Vivek Haldar

LLMs eat entry-level SWEs

(This is an edited write-up of my rambling video on the same topic.)

A key point missing in the discourse around “is AI going to make coding redundant?” is that there is a hierarchy to programmers, and there is a hierarchy to the difficulty and ambiguity in programming tasks. It seems obvious to state, but: AI/LLMs will attack the easier side of that spectrum to start with, and in fact, they already are.

I predict that entry-level junior software engineers are going to get eaten by large language models that can generate code.

Now my take is actually a moderate one. If you listen to folks like Matt Welsh of, he has a much stronger position. He has the position that all software engineering is going to get eaten by LLMs and AI. And maybe that’s true, but I’m making the softer claim that it’s going to happen more immediately and more obviously for entry level positions really soon.

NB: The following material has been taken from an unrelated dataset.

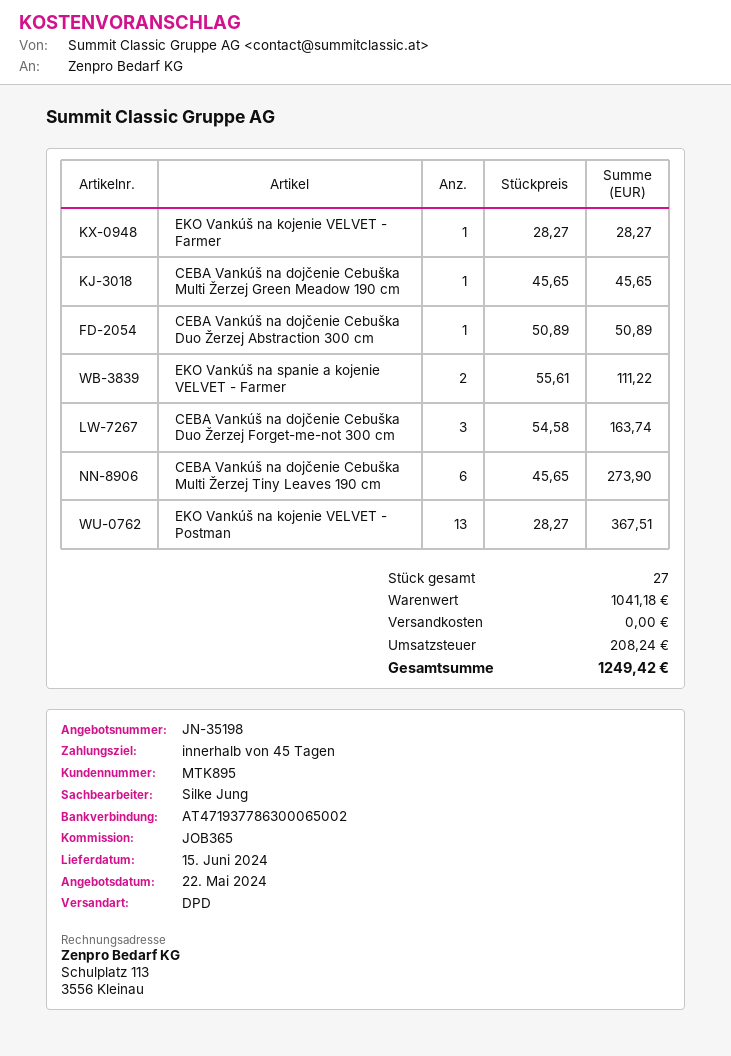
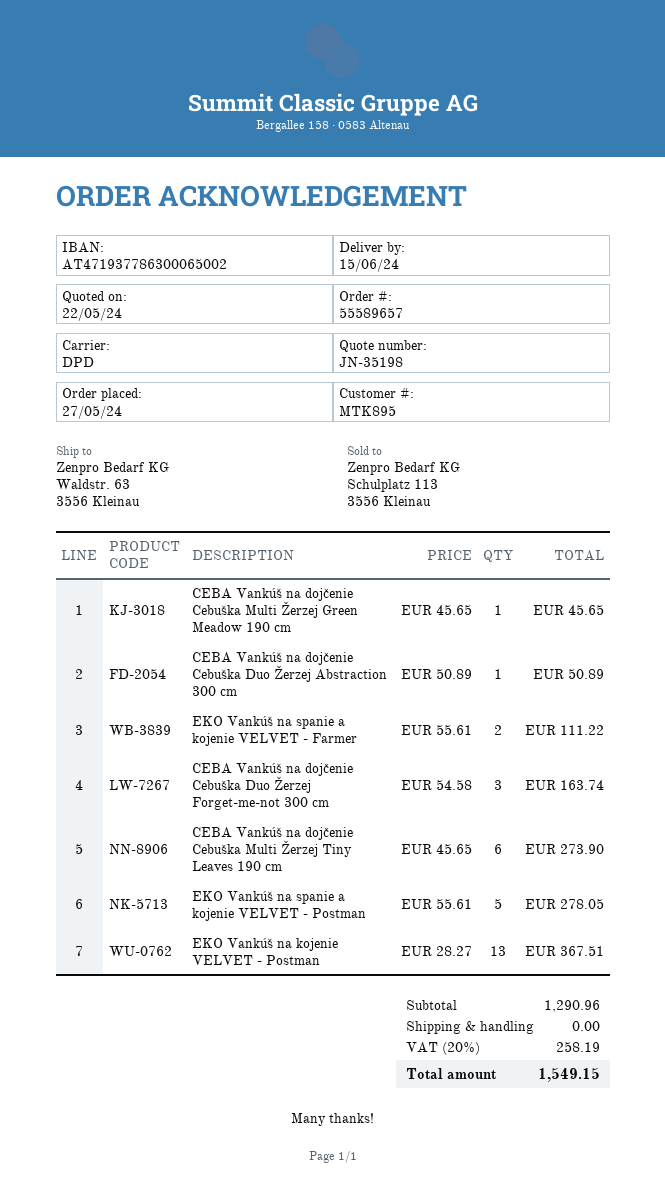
EKO Vankúš na kojenie VELVET - Farmer: 1 x 28.27 = 28.27 -> none
EKO Vankúš na spanie a kojenie VELVET - Postman: none -> 5 x 55.61 = 278.05
subtotal: 1041.18 -> 1290.96
tax: 208.24 -> 258.19
total: 1249.42 -> 1549.15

We have to start by first understanding the level progression of software engineers. If you go look at, the levels are similar across most tech companies. The first three levels are L3, L4, L5. L3 is entry-level software engineer. That is usually people new to software engineering or recent graduates. L4 is mid-level. L5 is senior. The general scope and responsibilities for an entry-level L3 software engineer are to design, implement, debug, and deploy software that is fairly well-understood and well-defined in scope. Usually this takes the form of someone a bit more senior like an L4 or an L5 doing the higher level or more complex design for a system and breaking it down into well-defined tasks. Then L3 software engineers do maybe some more detailed design, and the more well-defined and well-scoped implementation tasks to implement that larger system.

Basically, what an entry-level software engineer does is take well-defined, well-scoped tasks and then be proficient enough in coding, debugging skills to quickly, correctly, cleanly implement them and deploy them to production and to be able to debug those things if need be. And then once you get to higher levels like mid-level or senior level, it’s more about being independent. It’s more about larger scope, larger ownership, leadership, all that stuff. But today we’re just talking about entry level software engineers.

So given that description of what an entry level software engineer does, it’s not that hard to see how the code-generating LLMs of today are creeping very close to it. And if you wait another maybe year, which is practically infinity in machine learning time scales, that it would be pretty easy for LLMs to accomplish that. With context windows getting larger and larger, you can fit more and more surrounding code, adding more context so that you can ask the LLM to write code for something that is very specific to your system and to your code base, your module, your implementation and generate code that understands what the surrounding classes and methods and abstractions are doing and actually uses them as opposed to writing generic code that uses publicly available APIs that the LLM has already been trained on.

If you look at recent increases in context window lengths, for example, Gemini 1.5 went all the way up to a million tokens, and even larger sizes in research. And a million tokens is pretty huge. A million tokens is 750,000 words. A lot of even medium-complexity GitHub repos could fit entirely within that window. Now, if you’re working in a closed source enterprise code base, it’s probably a lot larger than that, but a million tokens might still be enough to fit the module or the subsystem that an entry-level software engineer is working on. And you can put all that into the context window plus your instructions for what you want to do.

Today the “hit rate” for accomplishing a task right away is not high. Often a human software engineer has to take that first draft and tweak it a little bit to make it work.

The writing is on the wall. What are the implications of that? Are you just going to have senior software engineers do design, spell out architecture, and drive the LLM, so to speak, give the LLM direction, look at its output, nudge it in the correct direction?

It gets a bit more speculative and vague as you go up the stack from junior to mid-level to senior and beyond. But at least for the kinds of things that entry-level software engineers do, I don’t think it’s a far stretch at all to say that code-writing LLMs can do that kind of work. They can do a lot of that kind of work even today, and very soon they’ll be able to do most, if not all of that entry-level work.

The open question is what that means for the overall hiring pipeline, and career development more generally. If you just skip this entry-level step in career development, how does one even get to mid-level or senior level? How do you get the experience needed to reach those levels? It becomes a bootstrapping problem. And I don’t have any good answers to that. I don’t think anyone does. I think all this is happening so fast that everyone is pretty much making it up as they go along.

That’s an important question for computer science or programming graduates coming into the market, into the tech hiring market in the next few years. They’re going to need a lot more than coding and implementation chops to stand out in the hiring pool. And once they do get hired, again, they’re going to need more than coding and implementation chops to stand out among their colleagues.

At the very least, what’s clear is that if you’re graduating now or soon, you have to be extremely familiar and extremely fluent with AI-assisted programming. You have to understand how to prompt an LLM, how to prompt an LLM to get specific kinds of code, how to prompt an LLM to help you debug, how to prompt an LLM to help you critique your code, review your code, debug your code. You have to know various ways of prompting LLMs. You have to know how to work with LLMs. And I think that skill set will become as basic as knowing how to use an IDE or knowing how to do a edit-compile-debug cycle.